Jumlah warganegara bisa menjadi kekuatan sekaligus kelemahan suatu negara di dunia. Negara-negara dengan jumlah warganegara yang besar namun dapat mengoptimalkannya, terbukti memperoleh berbagai keuntungan dalam mengembangkan negaranya. Singapura dengan jumlah penduduk yang tergolong kecil, saat ini berusaha mengantisipasi berbagai kemungkinan ke depan dengan suatu aturan baru untuk menambah jumlah warganegaranya.
Sedikitnya 4.000 warga Singapura berkumpul di Speaker’s Corner, Sabtu (16/2) untuk memprotes rencana pemerintah membuka lebar-lebar kesempatan bagi warga negara asing yang berminat menjadi warga negara Singapura. Oleh karena itu, rencana menambah populasi melalui naturalisasi warga negara asing itu diajukan Pemerintah Singapura pada Januari dan dibahas di parlemen pada 8 Februari. Dalam rancangan peraturan baru tersebut pemerintah berencana menambah populasi Singapura sebanyak 30 persen, dari 5,3 juta orang saat ini menjadi 6,9 juta orang pada 2030. Sebanyak 45 persen dari penambahan diharapkan berasal dari WNA yang melakukan naturalisasi menjadi warga negara Singapura.
Perdebatan hingga Unjuk Rasa
Perdana Menteri Lee Hsien Loong dalam pemaparannya di parlemen menyebut bahwa Singapura tidak cukup hanya mengandalkan populasinya yang diperkirakan akan berjumlah 6 juta orang pada 2030. Apalagi angka pertumbuhan penduduk di Singapura terbilang kecil, dan menghadapi problem populasi penduduk yang semakin menua. ”Angka 6,9 juta orang bukan target yang ditetapkan, melainkan sekadar untuk membantu merencanakan infrastruktur,” ujar Lee.
Usul pemerintah itu mengundang perdebatan selama lima hari di parlemen, di sisi lain rakyat Singapura mengekspresikan kekhawatirannya melalui demonstrasi yang dilakukan di lokasi resmi tempat berdemonstrasi. Semangat para demonstran yang mencoba menyampaikan keberatan terhadap gagasan ini tidak surut meski hujan deras terjadi hari itu.

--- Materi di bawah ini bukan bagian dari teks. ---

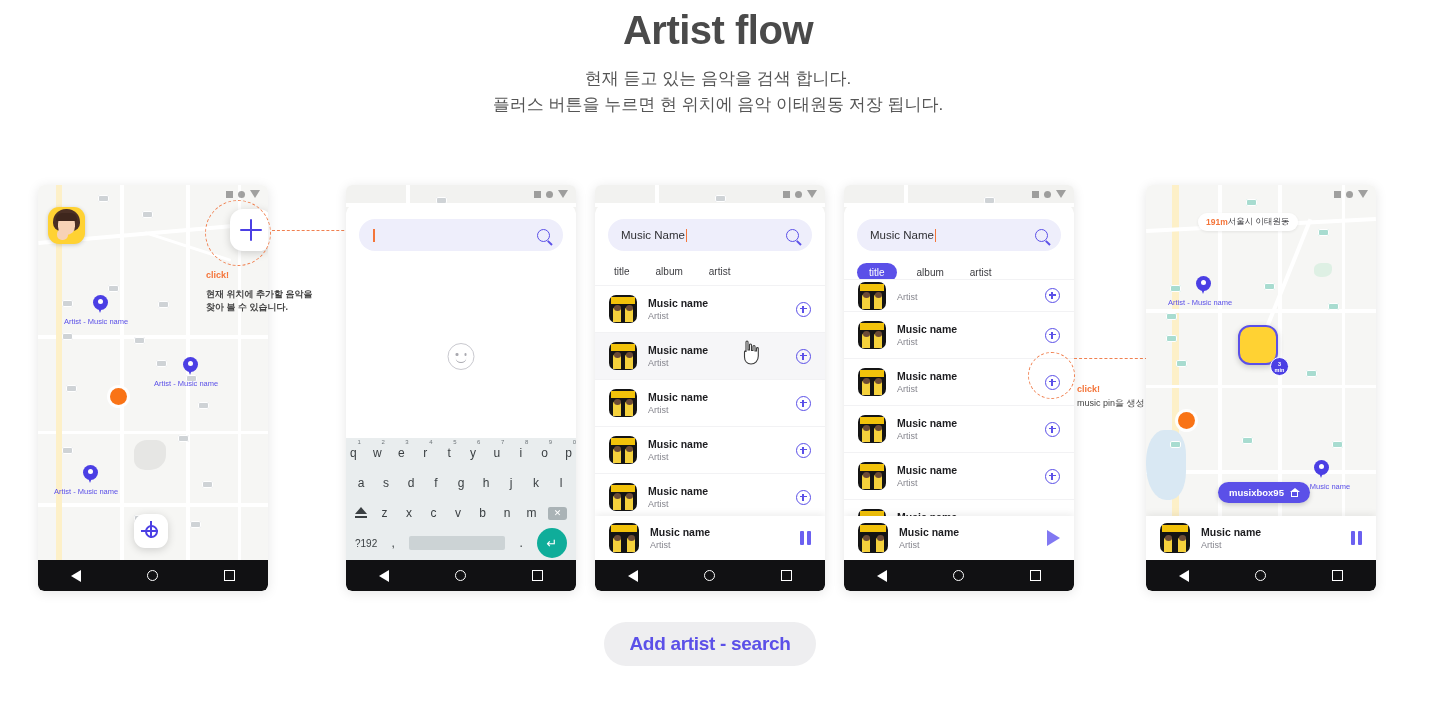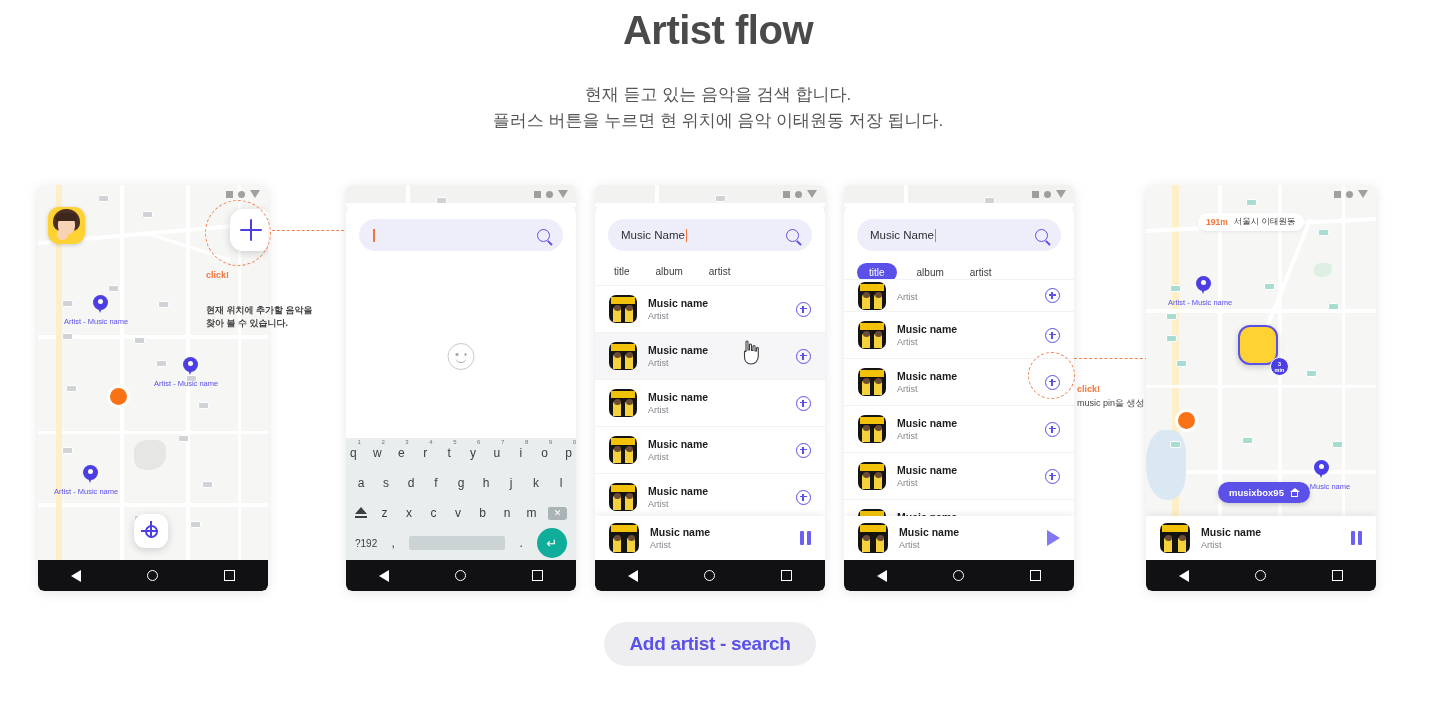"현재 듣고 있는 음악을 검색" .subtitle { top: 82px -> 66px }
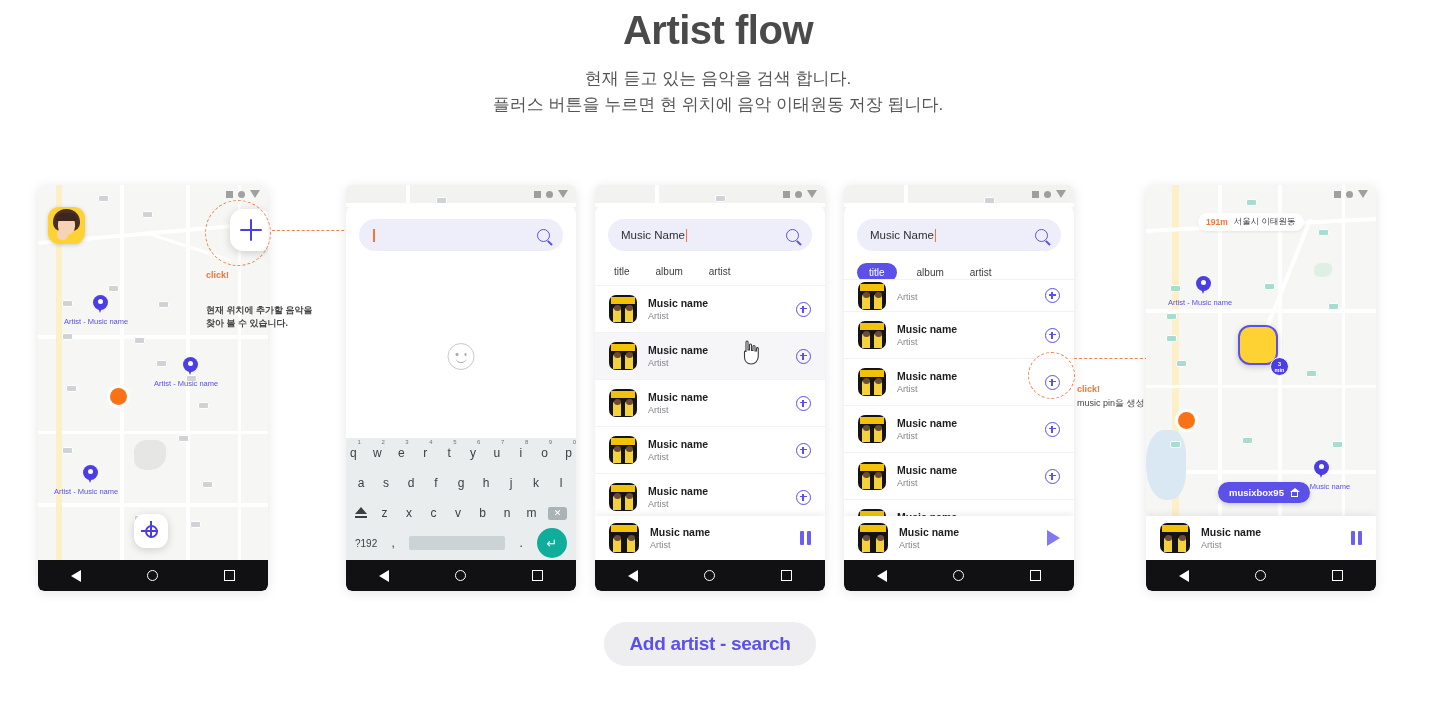"191m" .distpill { gap: 6px -> none }
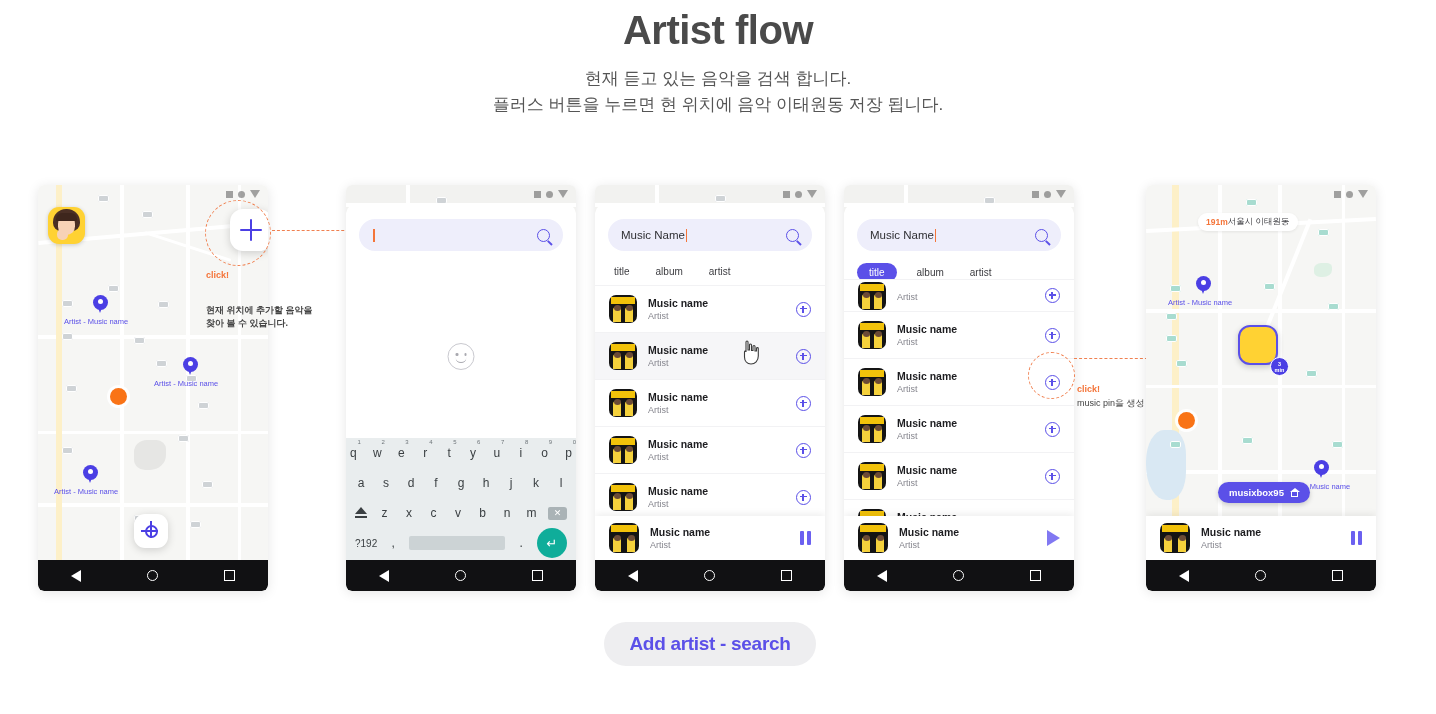"현재 위치에 추가할 음악을" div.clicktxt { margin-top: 16px -> none }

”Kami ingin menunjukkan kepada pemerintah bahwa rencana kebijakan tersebut sangatlah tidak populer dan ngawur,” ujar koordinator aksi, Gilbert Goh. Menurut Goh dan para pengunjuk rasa lain, lonjakan jumlah imigran yang dinaturalisasi akan memicu kekacauan baru.
Tak Lagi di Media Sosial
”Besarnya jumlah warga yang hadir di sini menunjukkan rakyat tak takut lagi menunjukkan ketidaksukaan mereka secara langsung. Tak perlu lagi lewat Facebook atau situs jejaring sosial lain,” ujar Goh. Selain itu, pengunjuk rasa mengatakan, negara itu sudah terlalu padat penduduknya. Kehadiran pendatang selama satu dekade terakhir dituding sebagai penyebab berbagai persoalan. Diantaranya adalah penghasilan yang stagnan, transportasi umum semakin padat, dan melonjaknya harga properti.
Sementara itu, jubir pengunjuk rasa, Samantha Chia, menyatakan khawatir terhadap proses adaptasi para imigran. Namun sayangnya, rencana kebijakan baru tersebut kemungkinan besar akan disetujui karena telah didukung oleh partai berkuasa, Partai Aksi Rakyat (PAP).
Para pengunjuk rasa tampak mengusung sejumlah poster bernada protes seperti ”Selamatkan Singapura-Katakan tidak pada 6,9 juta” dan ”Stop menjual keanggotaan”.(AP/AFP/BBC/DWA)
Sumber: kompas.com Senin, 18 Februari 2013, dikutip Selasa, 19 Februari 2013.